Sem local nenhum? Restam as revistas internacionais incluídas nas grandes bases de dados, existindo aí uma preponderância da língua inglesa. Em língua portuguesa há ainda as brasileiras que vão aumentando em número.
A situação é, pois, paradoxal. Um investigador, que queira intervir na comunidade em que vive, vê essa tarefa esvaziada de
impacto simbólico: não conta nem para o seu currículo (no que diz respeito aos indicadores de que falámos), nem para as decisões de financiar ou não projetos em que esteja envolvido.
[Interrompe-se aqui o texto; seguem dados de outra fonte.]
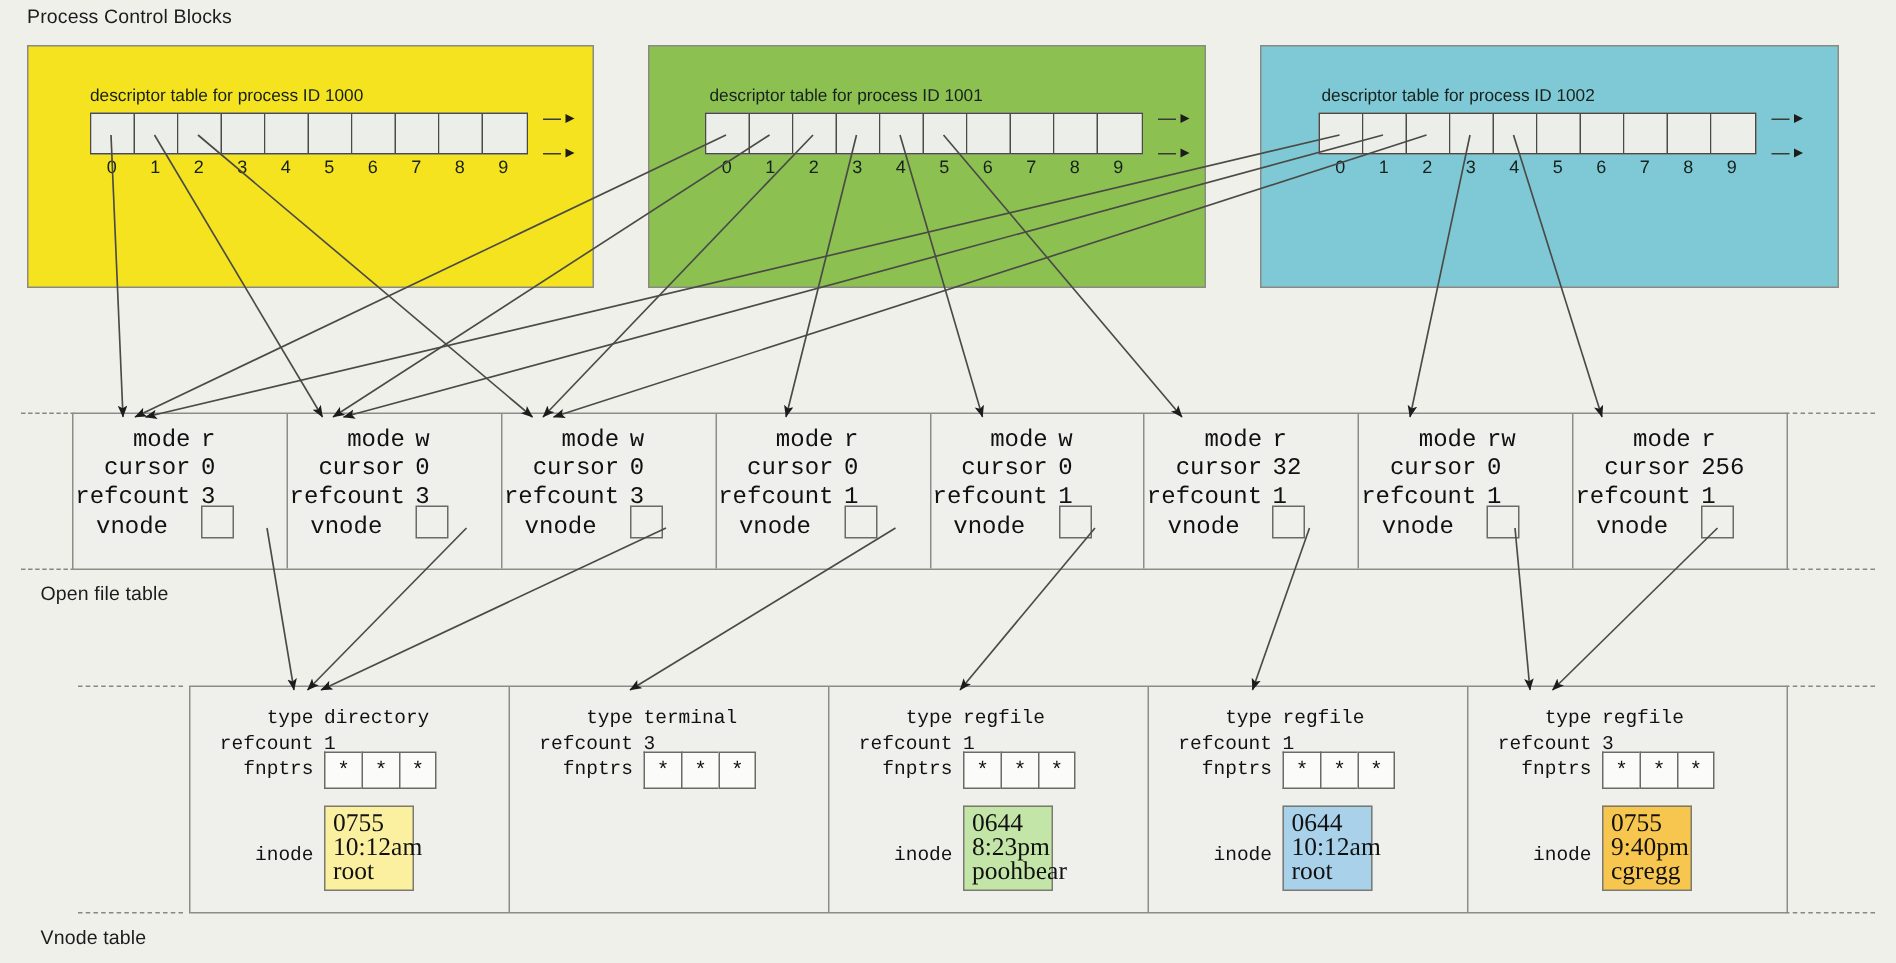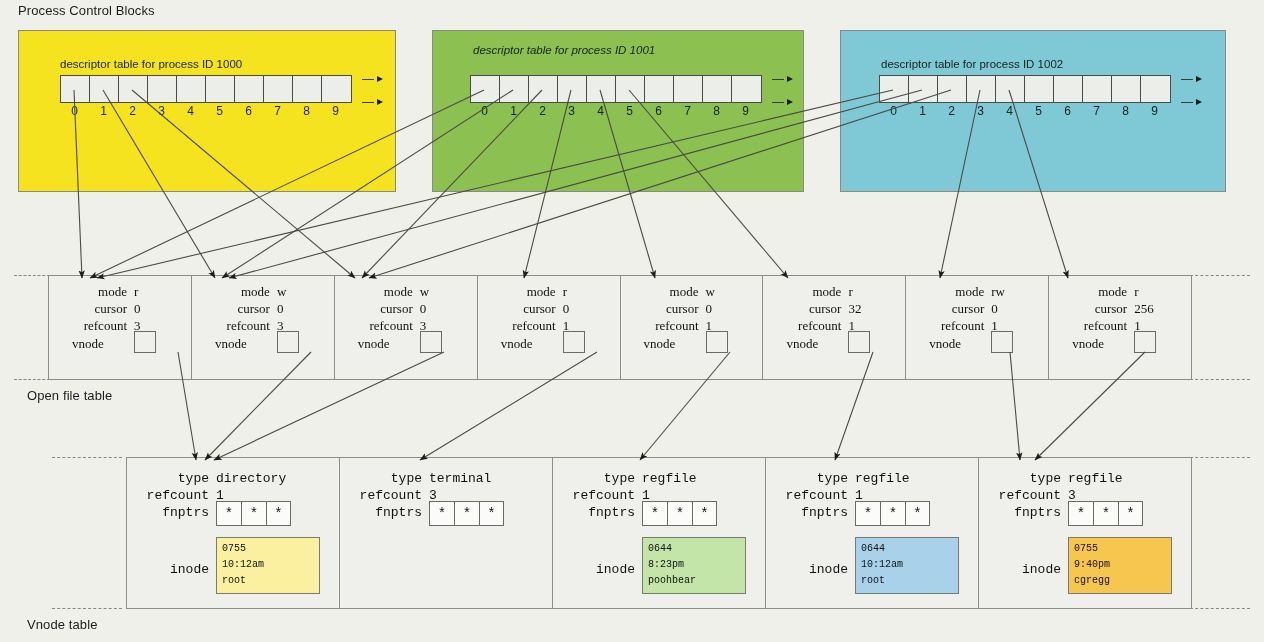--- a/index.html
+++ b/index.html
@@ -221,7 +221,7 @@
 
   <div class="pcb" id="pcb1" style="left: 432px; top: 30px; width: 372px; height: 162px; background: rgb(140, 193, 82);">
   </div>
-  <div class="pcb-title" style="left:473px; top:44px;font-style:italic;">descriptor table for process ID 1001</div>
+  <div class="pcb-title" style="left:473px; top:58px;">descriptor table for process ID 1001</div>
   <div class="fdtable" id="fdt1" style="left:470px; top:75px;">
     <div class="fdcell"></div>
     <div class="fdcell"></div>

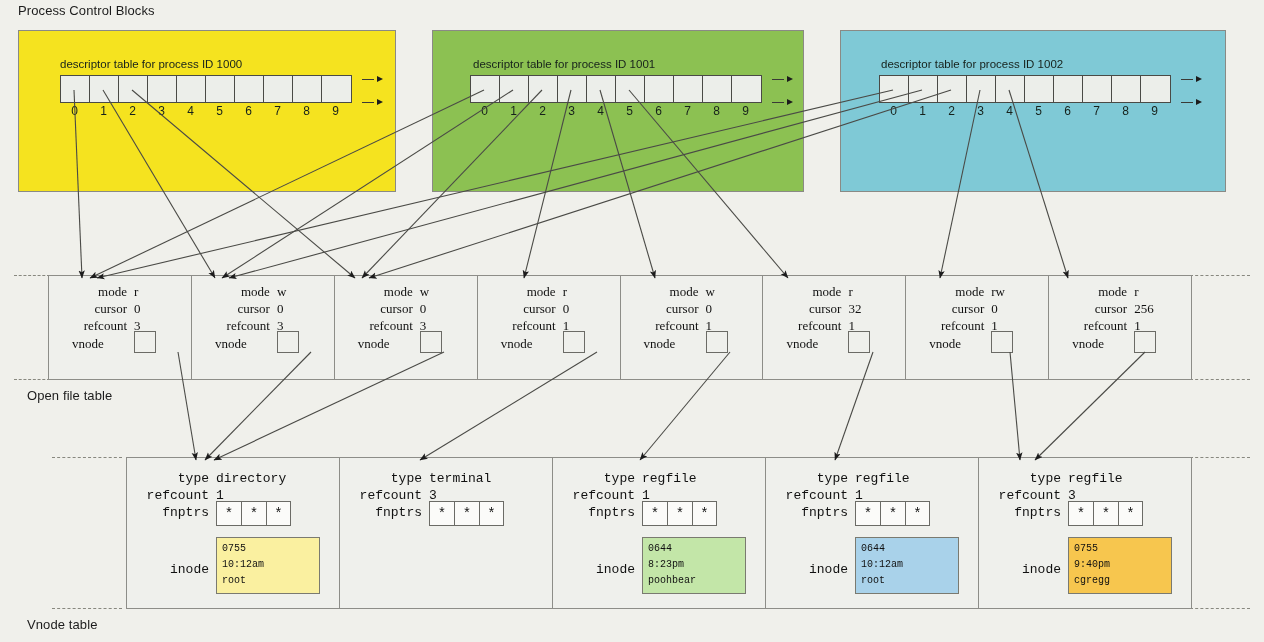--- a/index.html
+++ b/index.html
@@ -89,8 +89,8 @@
     border-right: 1px solid #8d8d88;
     box-sizing: border-box;
     position: relative;
-    font-family: Liberation Serif, serif;
-    font-size: 13px;
+    font-family: Liberation Mono, monospace;
+    font-size: 16px;
     color: #111;
   }
   .oft-entry:last-child { border-right: none; }

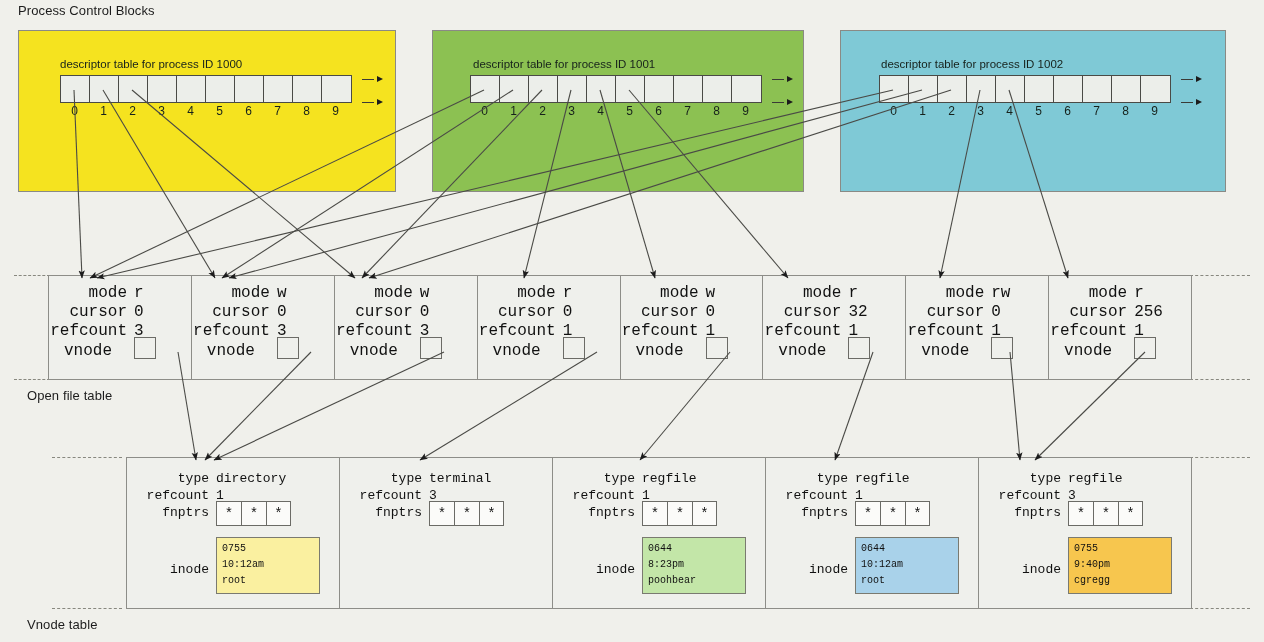--- a/index.html
+++ b/index.html
@@ -168,10 +168,10 @@
   .inode-box {
     border: 1px solid #7a7a70;
     box-sizing: border-box;
-    width: 104px;
+    width: 60px;
     padding: 3px 5px 4px 5px;
-    font-family: Liberation Mono, monospace;
-    font-size: 10px;
+    font-family: Liberation Serif, serif;
+    font-size: 17px;
     line-height: 16px;
     color: #111;
     margin-top: -3px;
No fundo, a comunidade científica nacional, não se impõe em revistas próprias, mas apenas submetendo os seus trabalhos lá fora e, maioritariamente, noutros idiomas.
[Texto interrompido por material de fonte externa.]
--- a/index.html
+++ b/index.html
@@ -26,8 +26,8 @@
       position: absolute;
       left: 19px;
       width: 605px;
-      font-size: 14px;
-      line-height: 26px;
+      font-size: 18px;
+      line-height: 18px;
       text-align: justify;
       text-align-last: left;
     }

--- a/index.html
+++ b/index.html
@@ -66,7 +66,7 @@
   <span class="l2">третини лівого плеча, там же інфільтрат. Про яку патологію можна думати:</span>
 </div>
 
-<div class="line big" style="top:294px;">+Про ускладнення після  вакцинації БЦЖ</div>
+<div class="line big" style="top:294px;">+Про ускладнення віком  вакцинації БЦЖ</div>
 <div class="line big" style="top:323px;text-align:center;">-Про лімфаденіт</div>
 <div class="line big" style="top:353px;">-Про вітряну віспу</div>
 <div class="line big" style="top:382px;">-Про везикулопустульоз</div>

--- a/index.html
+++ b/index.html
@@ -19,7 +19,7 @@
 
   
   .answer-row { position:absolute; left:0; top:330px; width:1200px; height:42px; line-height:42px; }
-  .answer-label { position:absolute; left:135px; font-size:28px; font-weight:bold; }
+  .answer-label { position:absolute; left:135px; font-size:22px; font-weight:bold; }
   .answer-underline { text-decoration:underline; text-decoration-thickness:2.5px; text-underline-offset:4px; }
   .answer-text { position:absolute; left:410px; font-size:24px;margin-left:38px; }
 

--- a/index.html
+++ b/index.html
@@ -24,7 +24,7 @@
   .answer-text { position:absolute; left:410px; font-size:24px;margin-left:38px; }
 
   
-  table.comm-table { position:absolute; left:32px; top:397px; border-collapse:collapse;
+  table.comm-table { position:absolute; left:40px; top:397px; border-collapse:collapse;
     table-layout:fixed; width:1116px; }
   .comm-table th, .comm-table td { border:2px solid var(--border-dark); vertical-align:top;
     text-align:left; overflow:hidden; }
A globalização abre portas e cria oportunidades, favorece o trabalho em equipa, a construção de redes internacionais… mas à custa do nacional… Num pequeno país como o nosso, a ciência e a atividade «local» são como que garrafas lançadas no oceano – querem fazer-nos querer… Mas não tem que ser obrigatoriamente assim, ter-se-á de criar indicadores nacionais que espelhem o trabalho no interior das comunidades locais – leiam-se nacionais. Isto, com certeza, não desresponsabiliza as equipas editoriais das revistas lusitanas de se internacionalizarem e aumentarem a visibilidade.
A luta desenfreada pelo impacto internacional, de que dependem tantas outras decisões, acaba por aumentar, por vezes de forma dramática, a distância entre a produção científica nacional e as suas plateias «naturais» quer sejam elas constituídas por jovens investigadores, alunos ou se denominem genericamente de grande público. Não nos esqueçamos que, como relembra Morin, o cientista tem a obrigação ética de, finda a investigação, explicá-la aos cidadãos da comunidade a que faz parte.
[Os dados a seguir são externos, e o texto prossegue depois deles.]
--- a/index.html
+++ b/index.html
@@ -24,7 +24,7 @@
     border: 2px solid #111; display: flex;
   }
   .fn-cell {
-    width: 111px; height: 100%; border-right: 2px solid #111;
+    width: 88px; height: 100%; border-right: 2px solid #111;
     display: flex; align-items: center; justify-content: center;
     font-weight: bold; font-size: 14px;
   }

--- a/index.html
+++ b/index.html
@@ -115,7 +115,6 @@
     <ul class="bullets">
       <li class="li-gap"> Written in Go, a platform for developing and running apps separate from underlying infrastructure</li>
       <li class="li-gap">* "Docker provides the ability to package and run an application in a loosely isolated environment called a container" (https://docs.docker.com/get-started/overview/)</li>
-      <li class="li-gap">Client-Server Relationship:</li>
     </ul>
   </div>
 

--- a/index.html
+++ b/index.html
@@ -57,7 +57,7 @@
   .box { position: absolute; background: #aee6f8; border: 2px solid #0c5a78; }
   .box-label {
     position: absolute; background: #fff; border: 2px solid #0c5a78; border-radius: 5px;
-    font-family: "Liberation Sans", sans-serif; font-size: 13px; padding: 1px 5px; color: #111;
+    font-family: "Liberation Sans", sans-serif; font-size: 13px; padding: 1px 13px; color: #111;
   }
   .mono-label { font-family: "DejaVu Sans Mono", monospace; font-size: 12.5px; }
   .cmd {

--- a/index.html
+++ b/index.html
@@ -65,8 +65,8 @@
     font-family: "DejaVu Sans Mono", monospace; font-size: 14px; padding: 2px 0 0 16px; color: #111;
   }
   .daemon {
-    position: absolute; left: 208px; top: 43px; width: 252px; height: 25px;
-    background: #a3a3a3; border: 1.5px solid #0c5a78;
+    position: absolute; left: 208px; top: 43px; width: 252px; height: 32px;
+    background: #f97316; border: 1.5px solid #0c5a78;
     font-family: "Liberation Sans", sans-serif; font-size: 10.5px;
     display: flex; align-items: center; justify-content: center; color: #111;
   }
Existe, pois, uma tendência fraturante no processo de globalização da produção científica. O local deixa de ter interesse, uma vez que gerará pouco fluxo de citações. Deste modo, as comunidades científicas locais interessam-se pelas revistas de maior projeção, afastando-se, em última análise, da realidade territorial em que se encontram inseridas. É este um dos desafios que se põe à comunidade científica nacional: de que modo poderá equilibrar a sua visibilidade internacional com o dever ético de estar próximo das populações em que se insere? De que modo poderá manter a visibilidade global do português como uma das grandes línguas planetárias?